**Work task:**
If a line below contains the string "http", copy it out.

**Stored data:**
★ ★ ★

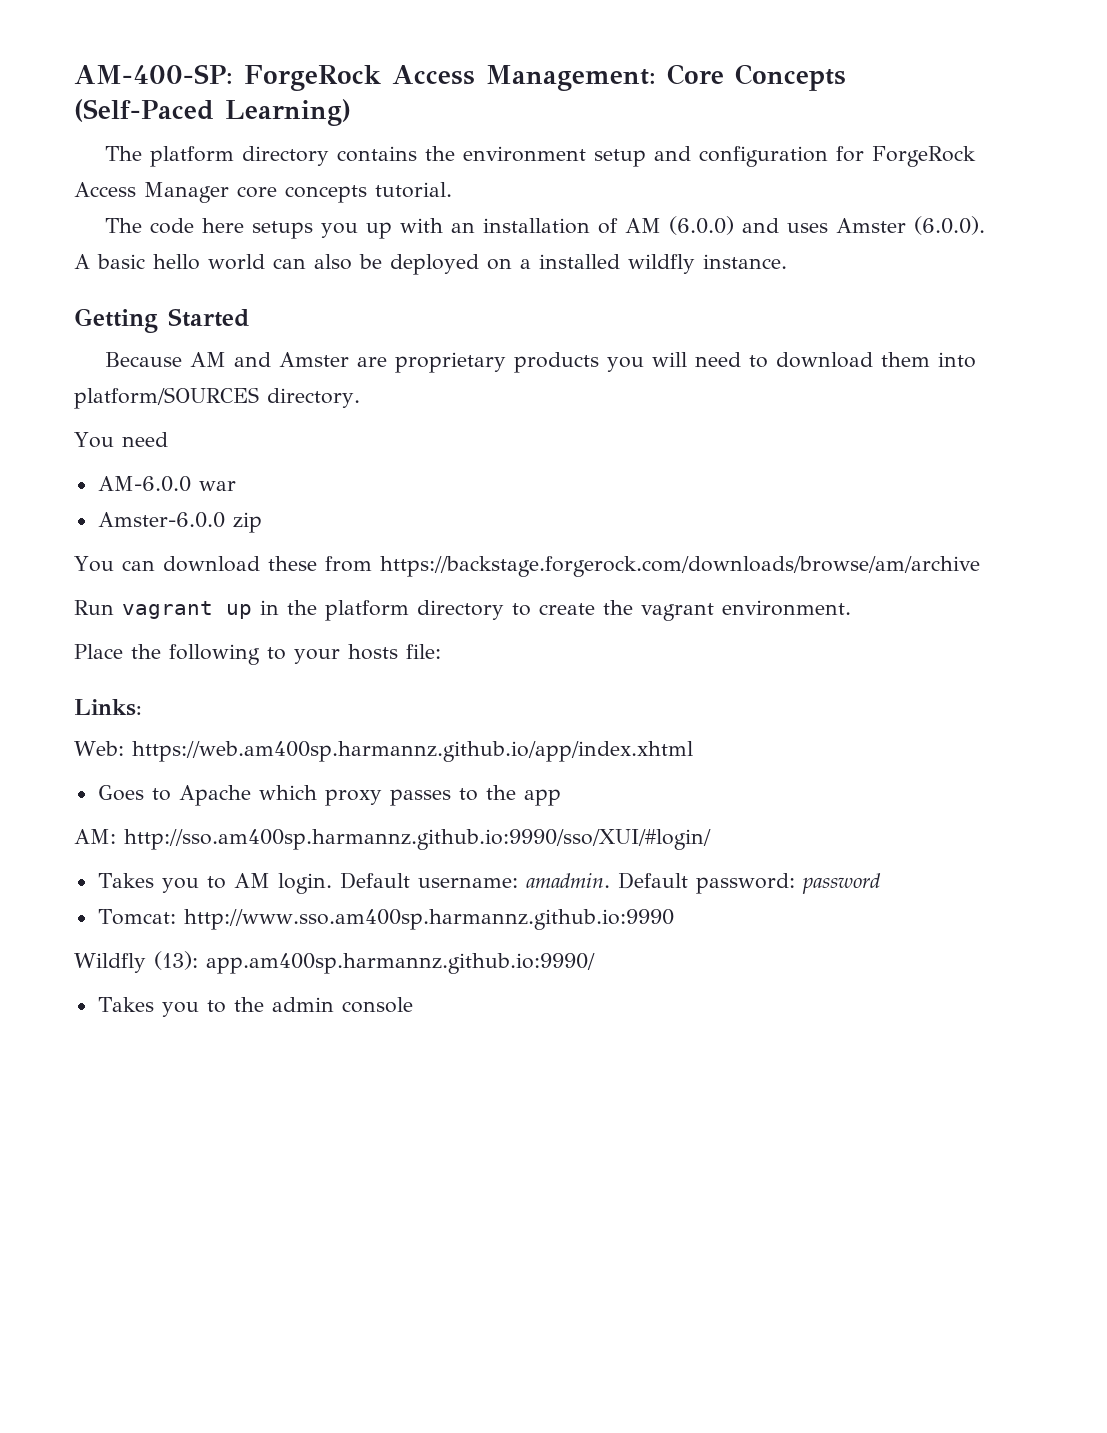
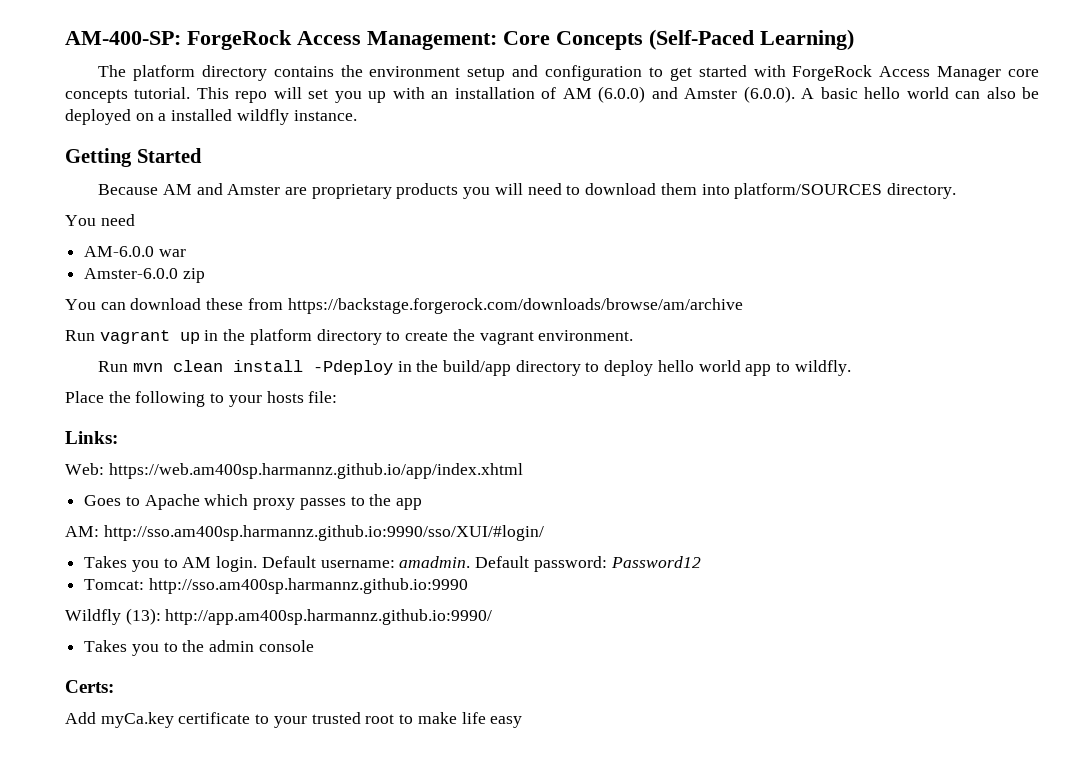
[836,146,865,162] for -> [648,65,786,81] to get started with
[105,218,314,239] // The code here setups -> [196,87,329,103] This repo will set
[787,223,829,233] uses -> (678, 93) none
(851, 608) none -> [98,360,851,376] // Run mvn clean install -Pdeploy in the build/app directory to deploy hello world app to wildfly.
[801,873,881,894] password -> [610,556,701,568] Password12
[183,909,674,930] http://www.sso.am400sp.harmannz.github.io:9990 -> [148,578,468,594] http://sso.am400sp.harmannz.github.io:9990
[206,953,595,974] app.am400sp.harmannz.github.io:9990/ -> [165,609,493,625] http://app.am400sp.harmannz.github.io:9990/
(413, 1005) none -> [65,680,114,693] [65,712,523,728] // Certs: // Add myCa.key certificate to your trusted root to make life easy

★ ★ ★

**Written answer:**
[183,909,674,930] http://www.sso.am400sp.harmannz.github.io:9990 -> [148,578,468,594] http://sso.am400sp.harmannz.github.io:9990
[206,953,595,974] app.am400sp.harmannz.github.io:9990/ -> [165,609,493,625] http://app.am400sp.harmannz.github.io:9990/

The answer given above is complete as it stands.